Emerson’s promise of diversity was empty, which left me empty. After battling with my identity for the majority of my life, I finally embraced all I am, and then re-entered an environment that doesn’t represent my culture. Thankfully, that doesn’t stop me from enjoying and expressing my culture, but it sucks that I have to do it alone. I love my friends, I love spending time with them, and I have definitely found a group of diverse people, but not the diversity I was looking for.
There’s no Bollywood dance team I can join, to which my mom says, “make one yourself!” But with who? My mom suggests, “go to other schools and mingle!” But how? And why do I have to go to another school?
Needless to say, it’s hard.
Emerson students and the kids I grew up with are not entirely different. Coming here, it often feels like I never left Connecticut because of the people I’m surrounded by. While it’s true that Emerson students are usually more inclusive than the students from my high school, that doesn’t mean a lot of Emerson students aren’t like the kids I grew up with—especially in terms of actively working against disparities. I can feel their desire to exclude the Indian girl, or not give her as much attention, just as I did growing up.
It’s one thing to accept all genders, sexualities, groups, identities, backgrounds and people, but it’s a completely different thing to actively try to include them. Growing up, I knew many people who said they weren’t racist and loved all cultures. In fact, nobody ever blatantly said “I hate Indians.” But they also never realized that their jokes, microaggressions, and “unintentional” exclusion, are racism.
Maybe you weren’t the person in highschool making fun of people like me, but were you the one to step in as a bystander? Were you one to support those who were being made fun of? Or did you just say, “I love all and accept all,” and then exclusively hang out with a select group of people? Growing up in a small, predominantly white town in Connecticut, I’ve been used to being surrounded by white people since I began school. But being used to it doesn’t negate its effects on my mental health.

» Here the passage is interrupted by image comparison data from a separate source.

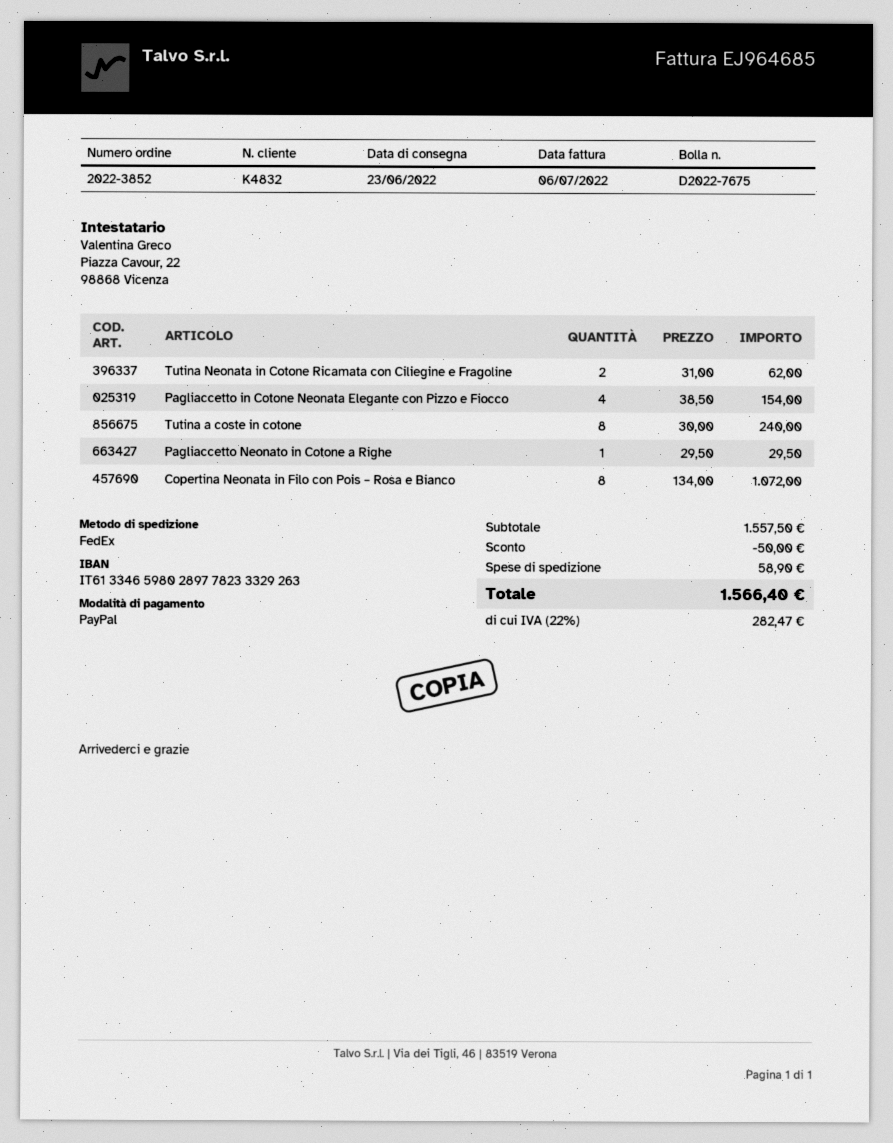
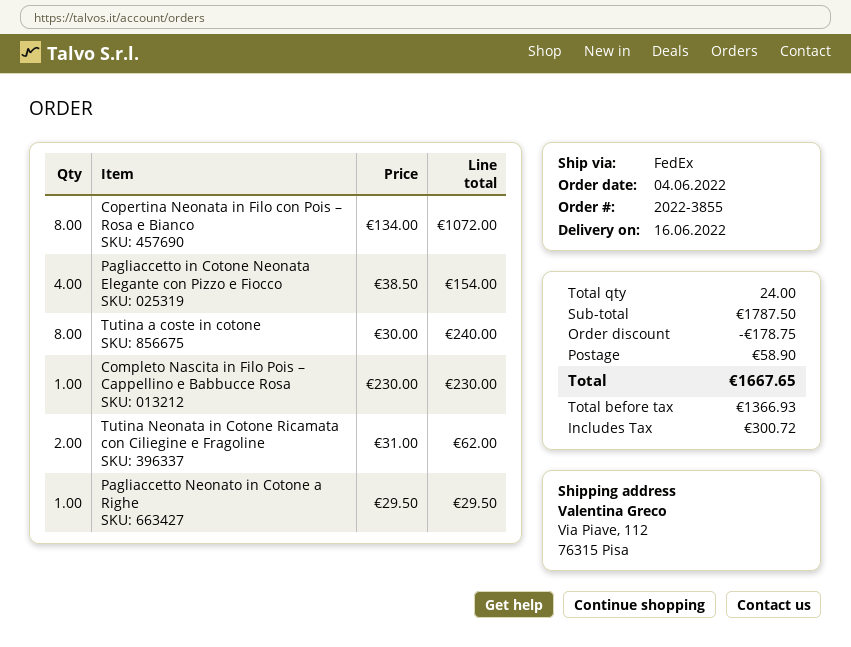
order number: 2022-3852 -> 2022-3855
delivery date: 2022-06-23 -> 2022-06-16
Completo Nascita in Filo Pois – Cappellino e Babbucce Rosa: none -> 1 x 230.00 = 230.00
subtotal: 1557.50 -> 1787.50
discount: 50.00 -> 178.75
tax: 282.47 -> 300.72
total: 1566.40 -> 1667.65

Representation of who you are in the setting you are in is important. Otherwise, one can easily lose touch with their identity. But more importantly, it strains your mental health by having to conform to a community that you can’t relate to. Not being able to have conversations—about family, expectations, music, movies, love, whatever it may be—with those who will understand is tough. Worse, it causes those emotions to bottle up.
I’m proud of myself for being able to stay connected with my culture despite having no one to relate to, but that doesn’t mean I can let go of the fact that being a person of color in a predominantly white institution doesn’t take a toll.